FLÈCHES DE PIERRE.--Les flèches construites en pierre, à dater du XIIe siècle, étant, sauf de rares exceptions, à base octogone et plantées sur des tours carrées, il fallait d'abord trouver une transition entre la forme prismatique carrée et la forme pyramidale octogone. Sans effort apparent, l'architecte du clocher vieux de Chartres sut obtenir ces transitions (2).



Au niveau du bandeau K qui termine la tour, les angles saillants ont été dérobés au moyen des contre-forts peu saillants qui les flanquent. L'étage L, vertical encore, présente en plan un octogone dont les quatre côtés parallèles aux faces de la tour sont plus grands que les quatre autres. Quatre lucarnes-pinacles occupent les cornes de la base carrée et remplissent les vides laissés par le plan octogonal. Au-dessus, l'étage vertical, orné de quatre grandes lucarnes sur les faces, se retraite plus sur les petits côtés que sur les grands, et arrive à l'octogone à peu près régulier à la base de la pyramide. Celle-ci présente encore cependant quatre pans (ceux des faces) un peu plus larges (d'un quart) que ceux des angles.
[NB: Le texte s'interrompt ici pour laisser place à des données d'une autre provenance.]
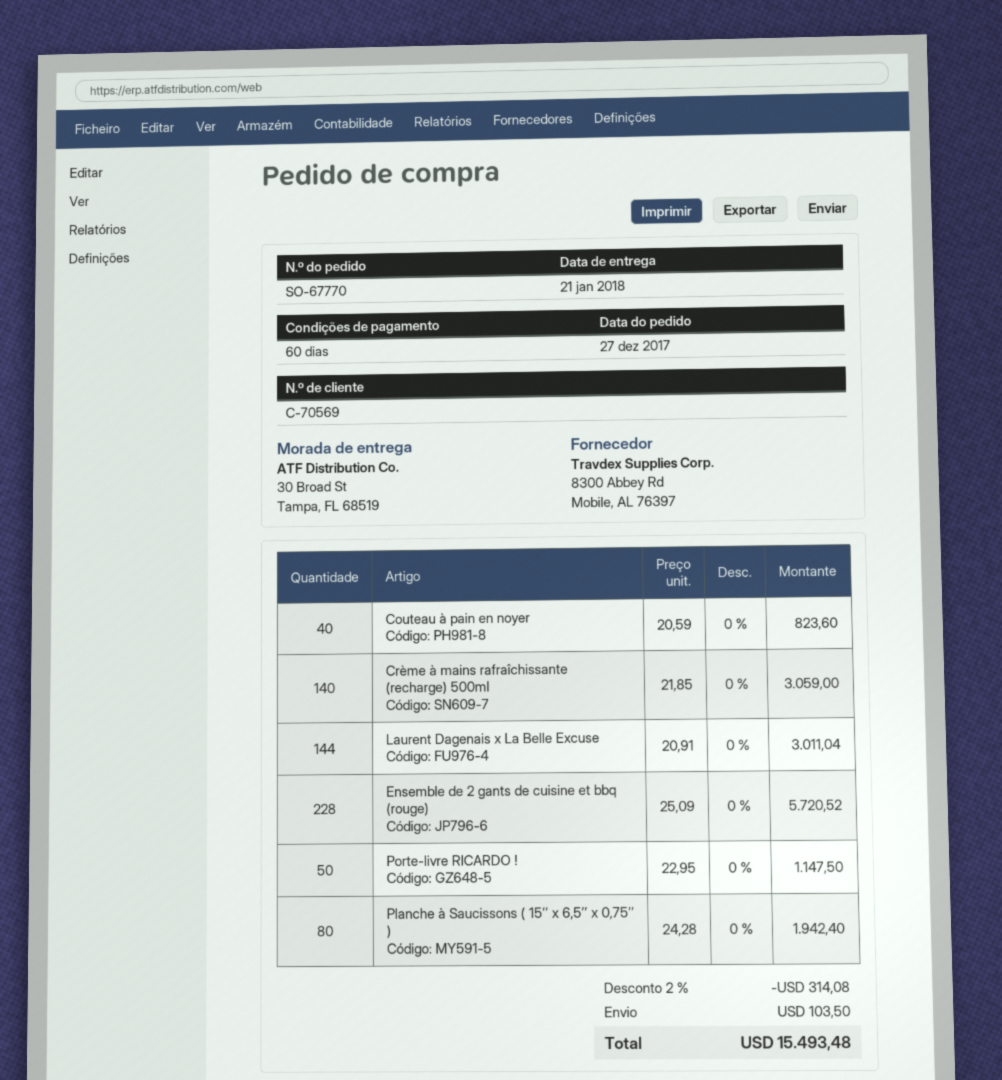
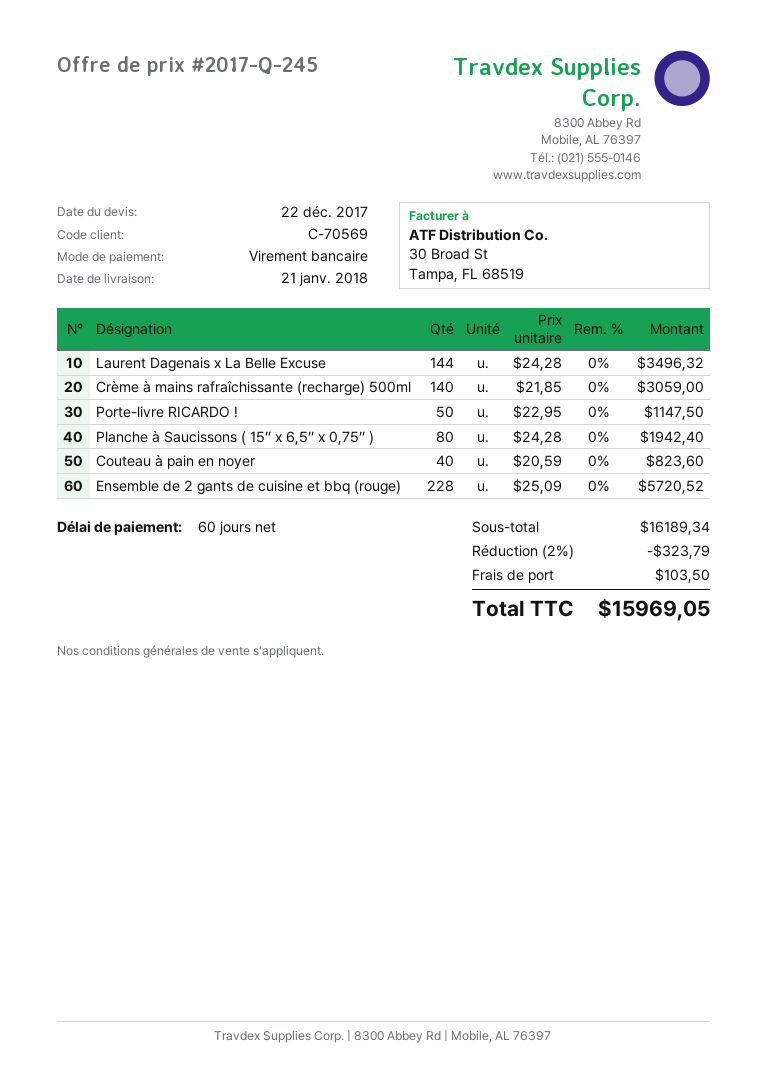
Laurent Dagenais x La Belle Excuse: 144 x 20.91 = 3011.04 -> 144 x 24.28 = 3496.32
discount: 2% = 314.08 -> 2% = 323.79
total: 15493.48 -> 15969.05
La fig. 3 nous donne, en A, le plan d'un huitième de la flèche du clocher vieux de Notre-Dame de Chartres, au niveau L, et, en B, au niveau de la base de la pyramide. En C, on voit comme les saillies des contre-forts portent les pieds-droits des lucarnes-pinacles, et, en D, comme les angles de la tour se dérobent pour que, vue sur la diagonale, la flèche continue, presque sans ressauts, la silhouette rigide de cette tour. Les pinacles E se détachent complétement de la pyramide au-dessus de l'étage vertical, de façon à laisser la lumière passer entre eux et la flèche. Il en est de même des gâbles posés sur les lucarnes des faces; ces gâbles se détachent de la pyramide. Celle-ci est accompagnée par ces appendices qui l'entourent et conduisent les yeux de la verticale à la ligne inclinée; mais elle n'est pas empâtée à sa souche et laisse deviner sa forme principale.



Notre élévation (4), prise entre le niveau L et le sommet des gâbles, fait ressortir le mérite de cette composition, à une époque où les architectes n'avaient pu encore acquérir l'expérience que leur donna plus tard la construction si fréquente des grandes flèches de pierre sur les tours des églises. Ce tracé nous fait sentir l'étude et le soin que l'on apportait déjà à cette époque dans l'arrangement si difficile de ce point de jonction entre la bâtisse à base carrée et les pyramides; mais aussi nous dévoile-t-il des incertitudes et des tâtonnements. Ces artistes n'ont pas encore trouvé une méthode sûre, ils la cherchent; leur goût, leur coup d'oeil juste, leur pressentiment de l'effet les conduisent dans le vrai, mais par des moyens détournés, indécis. La recherche du vrai chez des artistes, doués d'ailleurs d'une finesse peu ordinaire, donne un charme particulier à cette composition, d'autant que ces artistes ne mettent en oeuvre que des moyens simples, qu'ils pensent avant tout à la stabilité, que, comme constructeurs, ils ne négligent aucune partie; si bien que cette flèche énorme, dont le sommet est à 112 mètres au-dessus du sol, comptant sept siècles d'existence et ayant subi deux incendies terribles, est encore debout et n'inspire aucune crainte pour sa durée. La pyramide porte d'épaisseur 0,80 c. à sa base et 0,30 à son sommet; elle est, comme toute la cathédrale, bâtie en pierre dure de Berchère et admirablement appareillée. Les pans des pyramidioles des angles ont 0,50 c. d'épaisseur. Au niveau K cependant (voy. la fig. 2), la tour s'arrête brusquement, s'arase, et c'est sur cette sorte de plate-forme que s'élance le couronnement. Plus tard, les architectes pensèrent à mieux relier encore les tours aux flèches, ainsi qu'on peut le reconnaître en examinant le clocher de la cathédrale de Senlis (voy. CLOCHER, fig. 63 et 64) et le sommet des tours de la cathédrale de Paris, dont les contre-forts se terminent par des pinacles et des fleurons préparant déjà les retraites que devaient faire les flèches sur ces tours 497, comme on peut aussi le constater à la cathédrale de Laon, dont les tours, à leur partie supérieure, sont accompagnées de grands pinacles à jour qui flanquent un grand étage octogonal formant une base très-bien ajustée, propre à recevoir les flèches.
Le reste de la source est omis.